T. S. Eliot connection

November 5, 2009  |  Dennis Kear
3 Comment(s)

In your course given in New York July 30 I was struck by your quoting T.S.Eliot at the outset, not only because he is a guru of mine
but also because much of your material resonates in passages from Four Quartets. The passage that leapt out at me is from Little
Gidding:

“… And every phrase
And sentence that is right (where every word is at home,
Taking its place to support the others,
The word neither diffident nor ostentatious,
An easy commerce of the old and the new,
The common word exact without vulgarity,
The formal word precise but not pedantic,
The complete consort dancing together) …”

A linguistic analog of the perfect presentation, but without the graphics. And yet the graphical element is almost always implicit, as
in this passage from Burnt Norton:

“… daylight,
Investing form with lucid stillness
Turning shadow into transient beauty
With slow rotation suggesting permanence …”

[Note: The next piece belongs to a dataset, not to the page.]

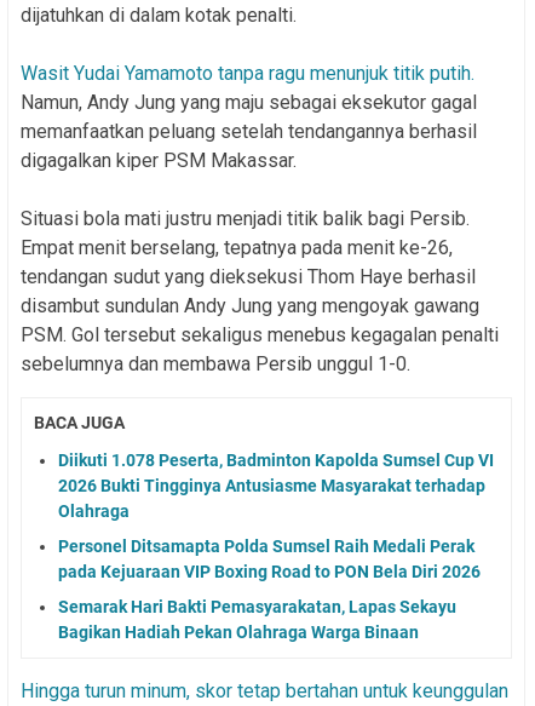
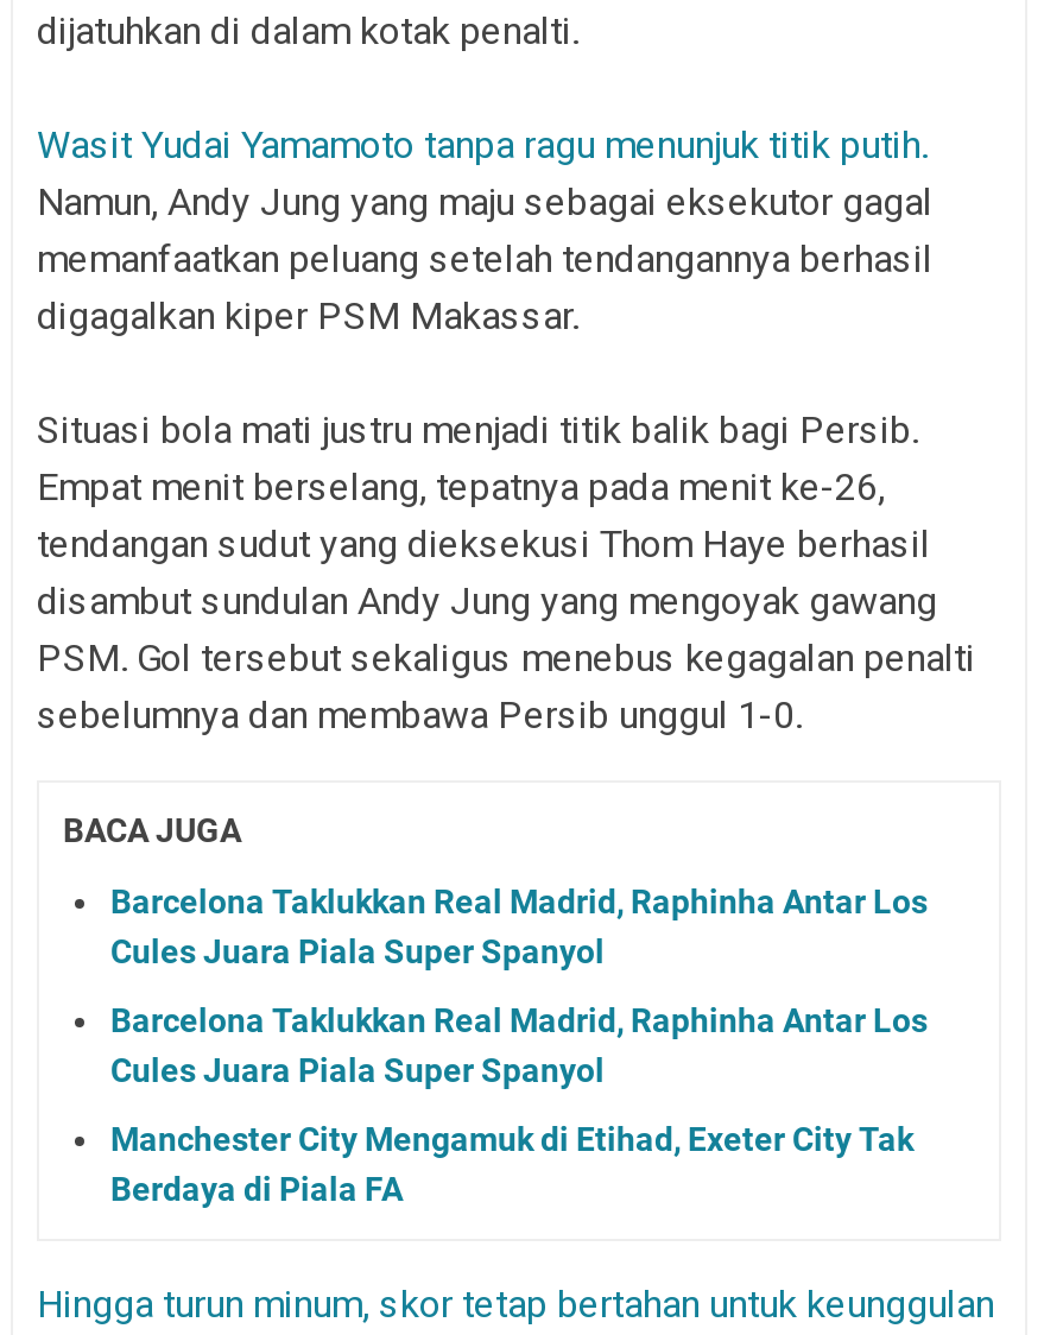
[58,450,494,520] Diikuti 1.078 Peserta, Badminton Kapolda Sumsel Cup VI | 2026 Bukti Tingginya Antusiasme Masyarakat terhadap | Olahraga -> [110,883,928,971] Barcelona Taklukkan Real Madrid, Raphinha Antar Los | Cules Juara Piala Super Spanyol
[58,536,481,581] Personel Ditsamapta Polda Sumsel Raih Medali Perak | pada Kejuaraan VIP Boxing Road to PON Bela Diri 2026 -> [110,1001,928,1089] Barcelona Taklukkan Real Madrid, Raphinha Antar Los | Cules Juara Piala Super Spanyol
[58,597,456,641] Semarak Hari Bakti Pemasyarakatan, Lapas Sekayu | Bagikan Hadiah Pekan Olahraga Warga Binaan -> [110,1120,913,1208] Manchester City Mengamuk di Etihad, Exeter City Tak | Berdaya di Piala FA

Eliot seems to have an intuitive grasp of how to pack information into an observation (“The detail of the pattern is movement …”)
while spreading out the observation as if unrolling a scroll (11 x 17 if you please) for our perusal. One can find examples of each of
your principles in practically every phrase and sentence:

Comparison: ” … neither movement from nor towards, Neither ascent nor decline …”

Causality: ” … a partial fallacy Encouraged by superficial notions of evolution, Which becomes, in the popular mind, a means of
disowning the past.”

Multivariate: metaphor, meter, hyperlink, history, location

Integration: ” … the complete consort dancing together … ”

Content: ” … history is now and England … ”

Observations arrayed, not stacked: “The captains, merchant bankers, eminent men of letters, The generous patrons of art, the
statesmen and the rulers, Distinguished civil servants, chairmen of many committees, Industrial lords and petty contractors …”

And above all, the music, which carries us along the journey of discovery (” … while the narrowing rails slide together behind you,
and on the deck of the drumming liner, watching the furrow that widens behind you …”).

So I do not think the reference to Eliot (“Time present and time past …”) was purely accidental. And regarding his apparent
preoccupation with religion, I don’t see it as any different from, say, a belief in the theories of relativity or the big bang. It’s a matter
of faith in some unifying principle.

Dennis

Comments
  • Edward Tufte says:

    During my course, I mention the opening lines of Burnt Norton, No. 1 of Four Quartets by T. S. Eliot in
    discussing the video from Stephen Malinowski’s Music Animation Machine:

    Time present and time past
    Are both perhaps present in time future,
    And time future contained in time past.

    I often read Eliot aloud for 10 minutes while warming up for the day’s course. My favorites are Prufrock and
    Four
    Quartets.
    Have never read completely through Wasteland, although I’ve listened to all the poem in a
    recorded reading by Eliot.

    There are many wonderful lines in Four Quartets and I simply glide over the heavy-handed religious material.

  • Bob Hassett says:

    In 1996 I was fortunate to see Fiona Shaw’s interpretation of “The Waste Land” at the old Liberty Theater on 42nd St. The theater was about to be demolished for redevelopment and was in a decrepit state — paint peeling, many of the seats broken, very limited lighting. It was a remarkable place to stage anything at all and yet peculiarly suited to the material at hand.

    I remember vividly that it was the second performance of the evening and that Shaw entered from the rear of the theater, her face wet, apparently with tears, voice quivering. The experience, about 35 minutes long, was intensely moving, one of the most austerely perfect presentations I’ve seen. I think of it almost any time someone mentions Eliot or poetry.

  • eero raunio says:

    I want gently to remind that Ezra Pound was largely responsible Eliot’s concise style. He was Eliot’s collaborator and editor, sometimes crossing out hunred lines of poem and thus distilling the spirit of matter. I do not mean to diminish Eliot; an editor is a mirror a writer or poet needs to see himself more clearly.

    And I also am a reader of Eliot. His lines haunt me.

    In graphic representations same editing of unnecessary matter is important. Too often designer himself is a final judge of result.